Plan_of_Meenakshi_Amman_Temple_Madurai_India Ellen Saltonstall Yoga

Plan of Meenakshi Amman Temple Madurai, India.

I love that Hindu temples are designed to mirror the layers of the human body. Put your western anatomical thinking aside for the moment, and consider this: We each are made of five concentric sheaths, or layers of being, called koshas. The outermost layer is the sheath of food, the physical body. Next is the more subtle sheath of breath, followed by the still more subtle sheath of thinking, followed by the sheath of understanding. The most subtle and central core sheath is of bliss, in which we revel in our own being in the most profound way.  We practice yoga to traverse gradually and systematically through these koshas.
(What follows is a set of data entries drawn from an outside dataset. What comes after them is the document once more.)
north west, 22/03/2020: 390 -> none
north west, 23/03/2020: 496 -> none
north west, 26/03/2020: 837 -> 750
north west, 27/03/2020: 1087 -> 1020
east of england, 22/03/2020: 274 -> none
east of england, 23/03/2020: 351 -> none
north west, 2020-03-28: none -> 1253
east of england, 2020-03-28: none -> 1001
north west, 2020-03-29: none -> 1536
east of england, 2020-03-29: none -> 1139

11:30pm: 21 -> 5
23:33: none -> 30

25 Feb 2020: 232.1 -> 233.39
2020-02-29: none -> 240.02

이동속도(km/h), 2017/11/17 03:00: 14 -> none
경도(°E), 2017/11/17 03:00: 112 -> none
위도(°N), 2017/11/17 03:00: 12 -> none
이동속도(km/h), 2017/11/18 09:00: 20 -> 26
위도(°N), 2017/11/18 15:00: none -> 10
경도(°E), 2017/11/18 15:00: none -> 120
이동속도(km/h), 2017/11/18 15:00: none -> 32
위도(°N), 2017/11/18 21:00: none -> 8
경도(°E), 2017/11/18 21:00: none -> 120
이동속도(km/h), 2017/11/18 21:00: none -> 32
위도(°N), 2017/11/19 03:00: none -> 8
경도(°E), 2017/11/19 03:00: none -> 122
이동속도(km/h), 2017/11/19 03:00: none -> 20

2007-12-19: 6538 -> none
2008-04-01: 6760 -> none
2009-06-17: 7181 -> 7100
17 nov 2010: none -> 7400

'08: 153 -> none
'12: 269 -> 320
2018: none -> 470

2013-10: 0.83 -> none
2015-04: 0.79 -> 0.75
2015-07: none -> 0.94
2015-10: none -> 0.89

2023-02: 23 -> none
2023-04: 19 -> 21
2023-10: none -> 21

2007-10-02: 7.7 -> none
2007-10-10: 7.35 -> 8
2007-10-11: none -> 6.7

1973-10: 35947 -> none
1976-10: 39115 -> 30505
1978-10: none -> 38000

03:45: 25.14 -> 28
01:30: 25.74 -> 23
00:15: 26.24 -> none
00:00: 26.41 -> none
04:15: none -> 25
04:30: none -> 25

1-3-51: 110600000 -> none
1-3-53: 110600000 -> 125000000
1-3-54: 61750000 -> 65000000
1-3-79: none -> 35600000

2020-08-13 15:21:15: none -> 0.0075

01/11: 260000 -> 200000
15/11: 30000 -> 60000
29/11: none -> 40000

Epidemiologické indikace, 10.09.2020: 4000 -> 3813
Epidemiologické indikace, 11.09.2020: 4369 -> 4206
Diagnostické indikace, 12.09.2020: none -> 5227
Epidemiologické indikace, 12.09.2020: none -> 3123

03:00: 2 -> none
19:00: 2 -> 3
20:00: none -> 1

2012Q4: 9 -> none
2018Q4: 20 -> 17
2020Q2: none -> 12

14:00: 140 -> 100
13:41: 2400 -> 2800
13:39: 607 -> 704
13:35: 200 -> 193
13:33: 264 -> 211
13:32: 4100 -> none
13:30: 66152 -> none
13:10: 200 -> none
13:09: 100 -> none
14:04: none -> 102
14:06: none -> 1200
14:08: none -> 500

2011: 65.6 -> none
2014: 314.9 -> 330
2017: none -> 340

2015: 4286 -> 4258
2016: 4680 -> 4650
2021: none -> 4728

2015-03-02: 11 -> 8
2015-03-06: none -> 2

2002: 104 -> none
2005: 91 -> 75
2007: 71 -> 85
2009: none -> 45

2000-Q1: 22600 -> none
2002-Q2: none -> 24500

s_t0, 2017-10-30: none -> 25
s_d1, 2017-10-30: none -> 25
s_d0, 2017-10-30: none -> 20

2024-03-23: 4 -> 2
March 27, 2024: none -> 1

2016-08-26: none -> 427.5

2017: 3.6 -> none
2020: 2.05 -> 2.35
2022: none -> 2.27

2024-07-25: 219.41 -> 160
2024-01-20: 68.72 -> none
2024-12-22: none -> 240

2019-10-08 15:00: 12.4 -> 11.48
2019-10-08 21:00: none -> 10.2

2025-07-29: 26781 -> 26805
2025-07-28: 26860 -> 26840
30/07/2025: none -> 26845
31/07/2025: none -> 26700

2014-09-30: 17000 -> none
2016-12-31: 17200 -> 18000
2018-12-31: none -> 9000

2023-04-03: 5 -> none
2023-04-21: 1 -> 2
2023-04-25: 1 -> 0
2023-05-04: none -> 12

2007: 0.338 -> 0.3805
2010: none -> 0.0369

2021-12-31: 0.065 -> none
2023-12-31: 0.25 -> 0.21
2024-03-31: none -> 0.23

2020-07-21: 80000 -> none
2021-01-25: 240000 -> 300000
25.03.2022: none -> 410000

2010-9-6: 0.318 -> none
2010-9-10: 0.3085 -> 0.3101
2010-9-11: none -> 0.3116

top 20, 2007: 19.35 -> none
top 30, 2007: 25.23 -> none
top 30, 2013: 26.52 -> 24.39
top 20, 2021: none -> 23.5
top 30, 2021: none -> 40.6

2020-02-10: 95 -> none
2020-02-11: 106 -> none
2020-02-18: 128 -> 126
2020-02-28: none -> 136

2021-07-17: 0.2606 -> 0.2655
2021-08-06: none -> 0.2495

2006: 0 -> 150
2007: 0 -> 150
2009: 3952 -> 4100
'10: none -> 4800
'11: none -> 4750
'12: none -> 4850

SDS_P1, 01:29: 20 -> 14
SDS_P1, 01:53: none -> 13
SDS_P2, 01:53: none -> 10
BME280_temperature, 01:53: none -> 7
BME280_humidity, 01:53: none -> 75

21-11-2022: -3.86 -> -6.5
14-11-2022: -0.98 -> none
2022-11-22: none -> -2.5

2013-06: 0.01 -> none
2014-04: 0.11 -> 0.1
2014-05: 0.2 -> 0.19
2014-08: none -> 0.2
The temples are constructed in concentric courtyards to represent these sheaths. The first entrance and courtyard have the bustle of regular life, but as you get closer to the central area, there’s a strong feeling of vibrating stillness, like what we can experience in meditation.   The inner sanctum is often dark and partially hidden, pulling us in like a magnet.

The Nataraj Temple in Chidambaram was the main focus of my pilgrimage; I had heard about it for years, and it was thrilling to be there. Its history goes back to the second century BCE and, among Shiva devotees, it is the pinnacle of sacred places.

Chidambaram Ellen Saltonstall Yoga

At Chidambaram Temple. (clockwise, left to right): Ellen and family; Fire ceremony; Nataraj.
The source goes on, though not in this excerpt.